Write out only the tail of the records, beginning at the line containing "with book events" and including the last line, exactly as written.

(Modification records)
--- START ---

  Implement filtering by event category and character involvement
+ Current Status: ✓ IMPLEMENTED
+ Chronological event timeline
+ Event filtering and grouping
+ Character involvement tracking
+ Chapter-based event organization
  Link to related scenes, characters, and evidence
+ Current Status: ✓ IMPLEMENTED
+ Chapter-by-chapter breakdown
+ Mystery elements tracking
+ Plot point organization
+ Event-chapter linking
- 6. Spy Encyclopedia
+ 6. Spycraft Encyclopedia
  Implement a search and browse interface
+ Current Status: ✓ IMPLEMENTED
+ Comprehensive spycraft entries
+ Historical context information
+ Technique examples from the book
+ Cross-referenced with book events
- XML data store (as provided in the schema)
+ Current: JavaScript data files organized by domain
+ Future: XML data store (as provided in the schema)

--- END ---

Solution for this problem:
+ Cross-referenced with book events
- XML data store (as provided in the schema)
+ Current: JavaScript data files organized by domain
+ Future: XML data store (as provided in the schema)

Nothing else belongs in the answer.